**INSTRUCTIONS FOR THE TASK**
Everything in the data should be repeated exactly, save for the images.

**DATA TO EXAMINE**
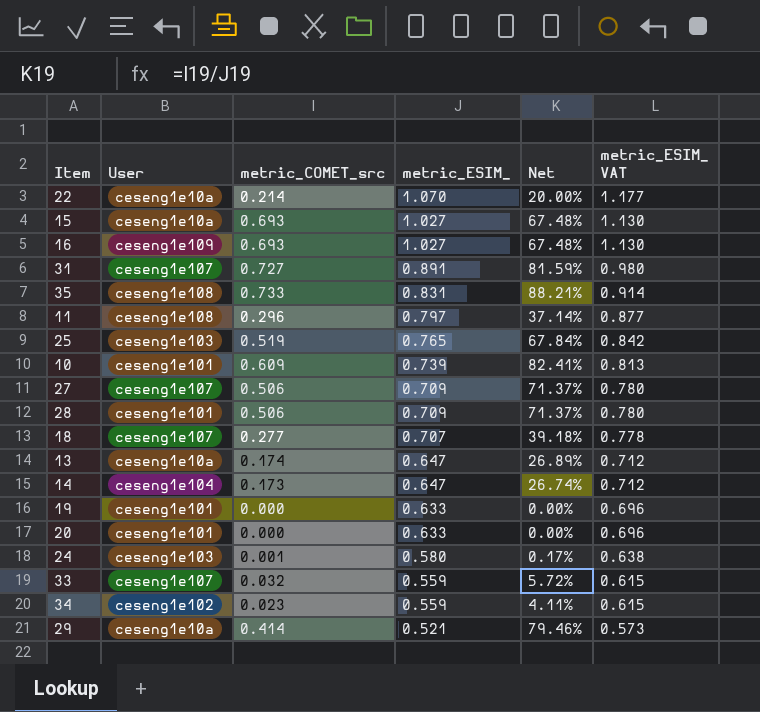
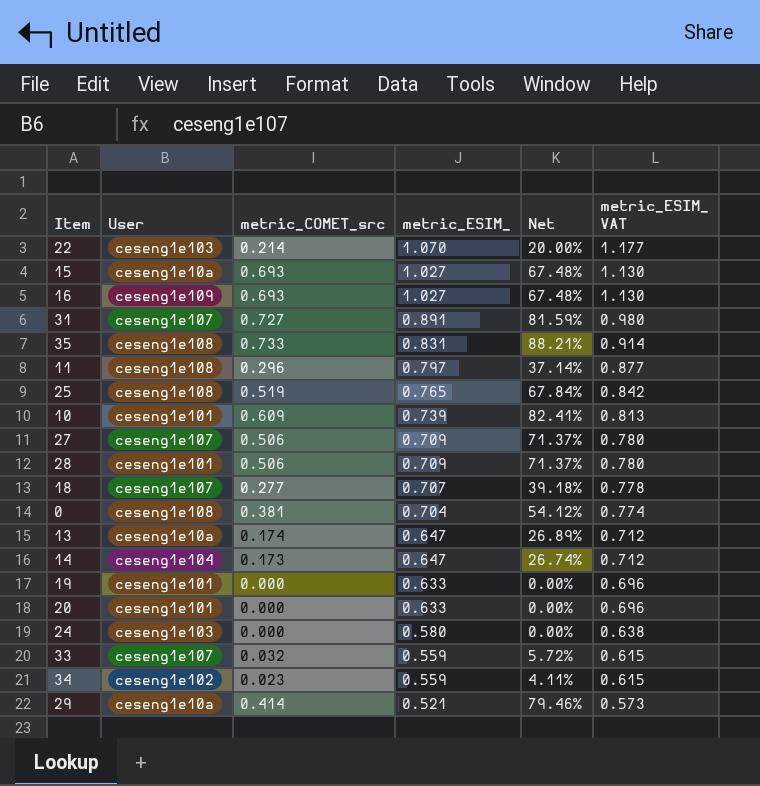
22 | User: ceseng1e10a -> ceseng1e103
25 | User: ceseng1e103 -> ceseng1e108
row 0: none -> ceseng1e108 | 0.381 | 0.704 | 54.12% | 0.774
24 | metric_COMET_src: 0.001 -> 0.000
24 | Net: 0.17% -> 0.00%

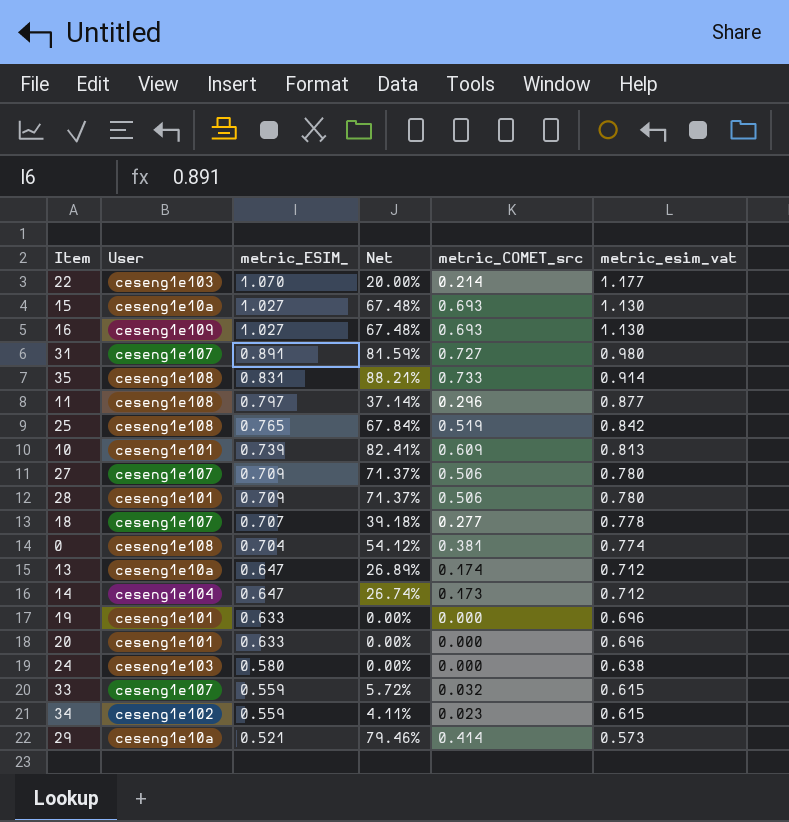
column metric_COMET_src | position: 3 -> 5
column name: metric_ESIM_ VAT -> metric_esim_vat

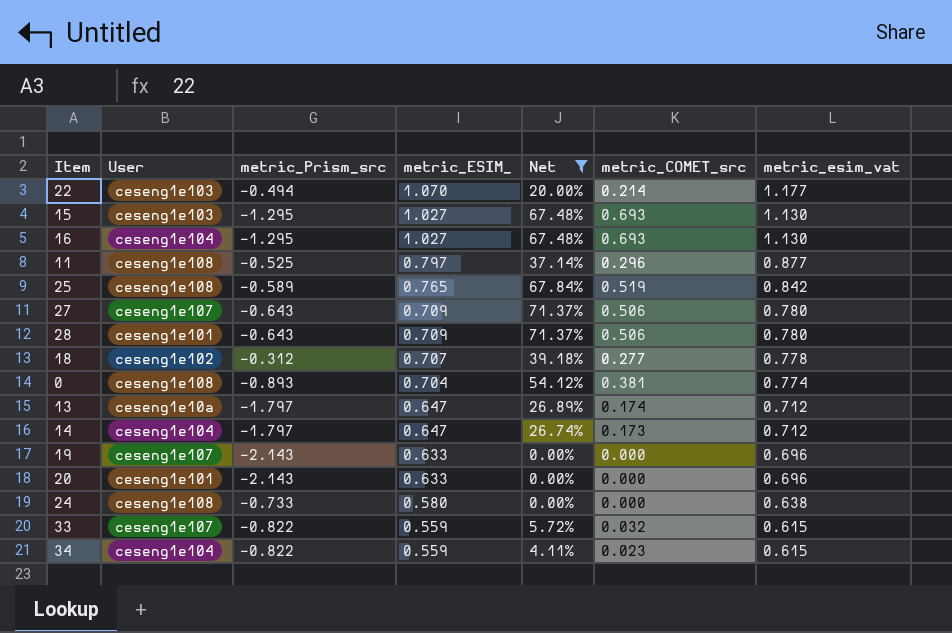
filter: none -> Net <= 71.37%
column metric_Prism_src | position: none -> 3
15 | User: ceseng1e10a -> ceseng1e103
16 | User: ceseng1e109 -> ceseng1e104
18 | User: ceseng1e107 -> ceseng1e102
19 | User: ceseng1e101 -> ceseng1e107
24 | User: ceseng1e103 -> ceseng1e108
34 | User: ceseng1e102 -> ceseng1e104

**FINISHED TASK**
22 | User: ceseng1e10a -> ceseng1e103
25 | User: ceseng1e103 -> ceseng1e108
row 0: none -> ceseng1e108 | 0.381 | 0.704 | 54.12% | 0.774
24 | metric_COMET_src: 0.001 -> 0.000
24 | Net: 0.17% -> 0.00%

column metric_COMET_src | position: 3 -> 5
column name: metric_ESIM_ VAT -> metric_esim_vat

filter: none -> Net <= 71.37%
column metric_Prism_src | position: none -> 3
15 | User: ceseng1e10a -> ceseng1e103
16 | User: ceseng1e109 -> ceseng1e104
18 | User: ceseng1e107 -> ceseng1e102
19 | User: ceseng1e101 -> ceseng1e107
24 | User: ceseng1e103 -> ceseng1e108
34 | User: ceseng1e102 -> ceseng1e104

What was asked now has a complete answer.